For five years, Joan Berger Bachman and her 92-year-old mother, Eileen Opatz Berger teamed up to write, If Only You Would Ask, A Guide to Spending Quality Conversation with the Elderly. This easy-to- use book is a conversational resource, a manual and a tool for all those who struggle to carry on meaningful, enjoyable conversations. How did this book come about?
Here’s Joan’s Story:
When my father-in-law Bill was nearing the end of his life, I would visit him quite regularly. He had made the decision to stay in his own home until the end. Winters in Minnesota are long, cold and lonely, especially for someone who is afraid and/or unable to venture out. Being the dutiful daughter-in-law that I was, I felt compelled to make the 100-mile drive from Rochester to St. Paul to visit him. We would sit at his kitchen table, and I would tell him about what the kids were up to… and what I had been doing. His major topic of conversation was the rabbits he saw as he stared for hours out the back window of his house.
During this time, I shared with my mother how difficult visits with Bill were becoming. He had so little to share, and I wondered if the visits even mattered.
Not long after, Mom gave me a notebook filled with a list of questions. She suggested I try asking Bill some of these questions to make our visits more enjoyable. “Leave it on the counter,” she advised. “The grandchildren might appreciate using the questions.” I took the notebook over to Bill’s house and meant to get started the next time we visited. Unfortunately, that was the last time I spoke with Bill. And now he is gone, and so many questions remain unanswered.
Mom’s notebook filled with questions became the inspiration for If Only You Would Ask: A Guide to Spending Quality Time with the Elderly. Not long after Bill died, when Mom and I were together, we talked about Bill’s last months. We figured there must be thousands of elderly people, just like Bill, who would enjoy sharing their stories, if only someone asked them the right questions.

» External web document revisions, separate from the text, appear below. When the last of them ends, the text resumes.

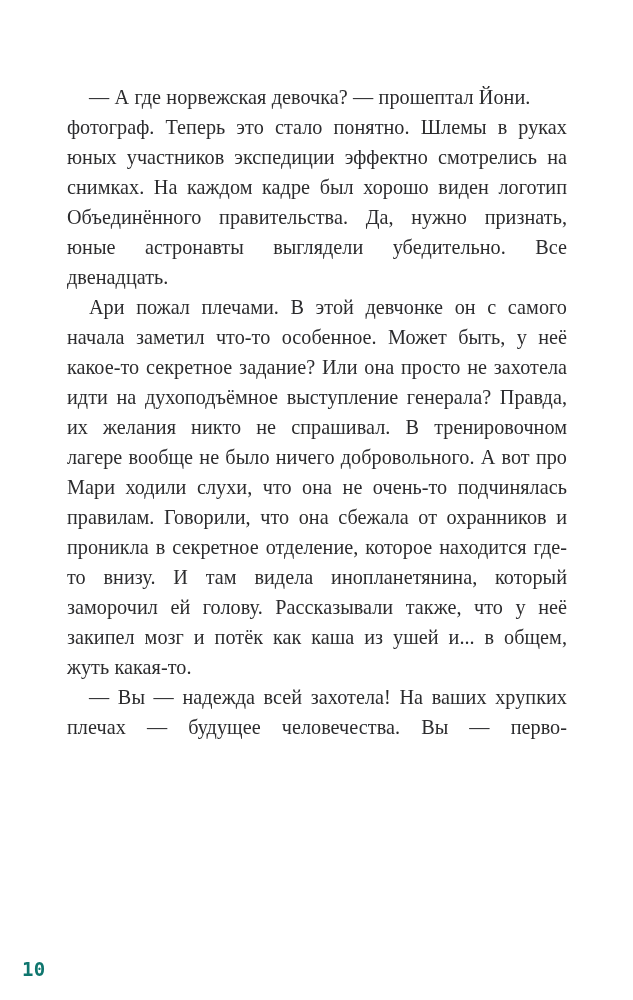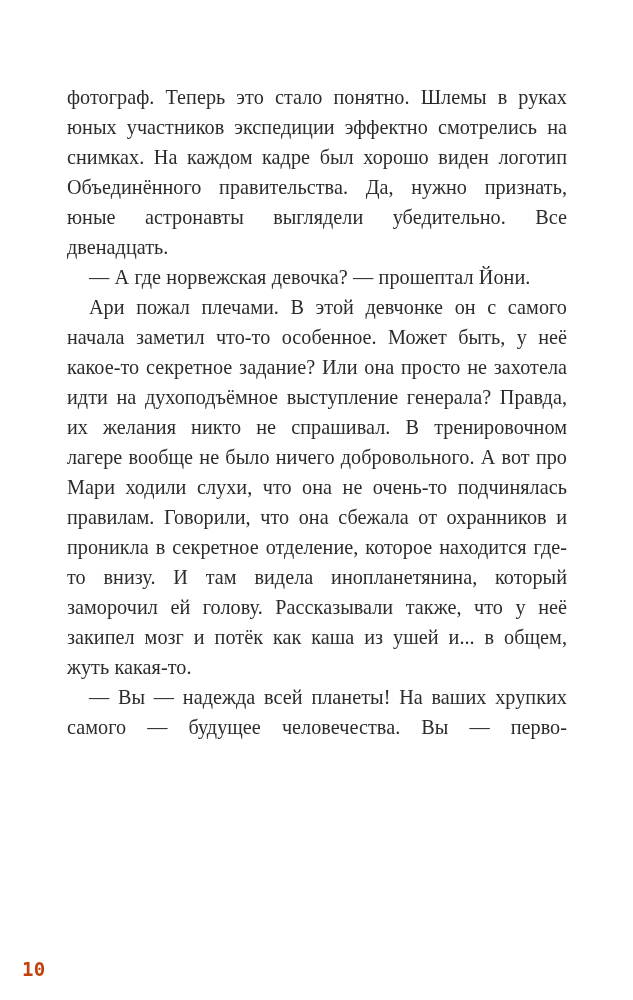"фотограф. Теперь это стало понятно." p.para { order: before "— А где норвежская девочка?" -> after "— А где норвежская девочка?" }
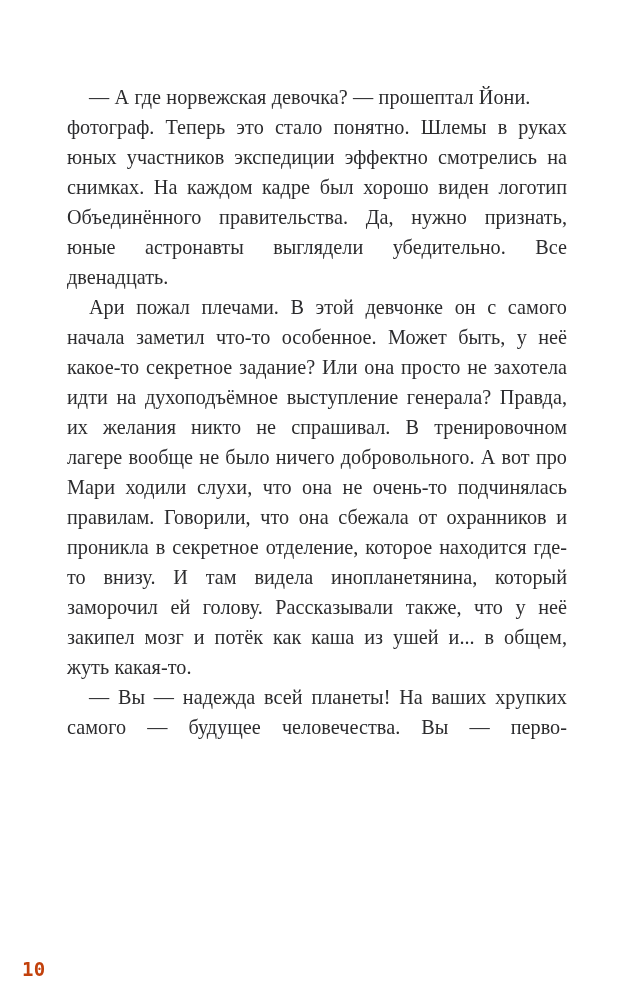"— Вы — надежда всей" p.para { text: планеты! На ваших хрупких самого -> захотела! На ваших хрупких плечах }
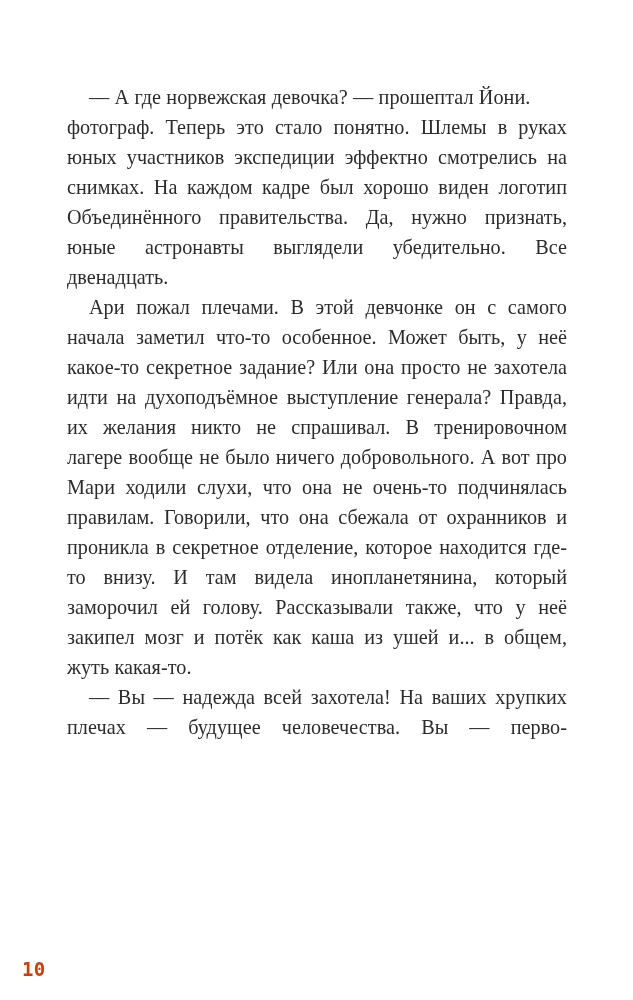"10" #page-number { color: #c2410c -> #0f766e }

Initially, If Only You Would Ask was written as an enjoyable resource for anyone who spends time with the elderly, be they adult children, grandchildren, friends, clergy, therapists, volunteers and/or caregivers. What we have learned, however, is that this resource has great potential as a way to encourage enjoyable “trips down memory lane” with those suffering from Alzheimer’s and dementia. Some people with Alzheimer’s preserve their long-term memory. Consequently, they enjoy sharing stories from their past even though they might not recollect these conversations in the short term. Sometimes questions about “food” or “vacations” or “school days” will ignite a memory, creating a source of comfort and delight! All of the questions in If Only You Would Ask are open-ended. There are no right answers. People who struggle with memory loss will not experience the stress related to questions which require a specific response.
With 42 topics and over 400 questions, If Only You Would Ask provides a framework for tapping into memories that may not have been thought about or talked about for years! Since its release in late December, 2018, If Only You Would Ask has been featured on Mayo Clinic Radio and was one of the winners for innovative products at the 2018 National Caregiving Conference in Chicago. If Only You Would Ask has transformed conversations for many families. In fact, they look forward to their next visits!
Every person has stories to share, If Only You Would Ask!
About the Authors
Joan Berger Bachman is extremely pleased and proud to be coauthoring a book with her mom. As a teenager, Joan recalls her mother’s advice: “When you are in a social situation, always make an effort to ask each person three questions. This shows that you are interested in what they have to say….” In other words, give people the opportunity to talk about themselves. Generally, people are pleased to share, and you will have deflected the attention from yourself. So, it comes as no real surprise that four decades later, she has coauthored a book filled with questions to promote quality conversations. Joan resides with her husband John in Rochester, Minnesota. Proud mother of three grown children and grandmother to six, she is grateful for family, for health, and for friends who continue to enrich her life.
Eileen Opatz Berger graduated from the College of St. Benedict and the University of Wisconsin/River Falls. Presently she teaches English as a second language. In addition to her five children and their families, her foreign students have been the joy of her life. Favorite pastimes include travel, writing and tennis. She lives in White Bear Lake, Minnesota.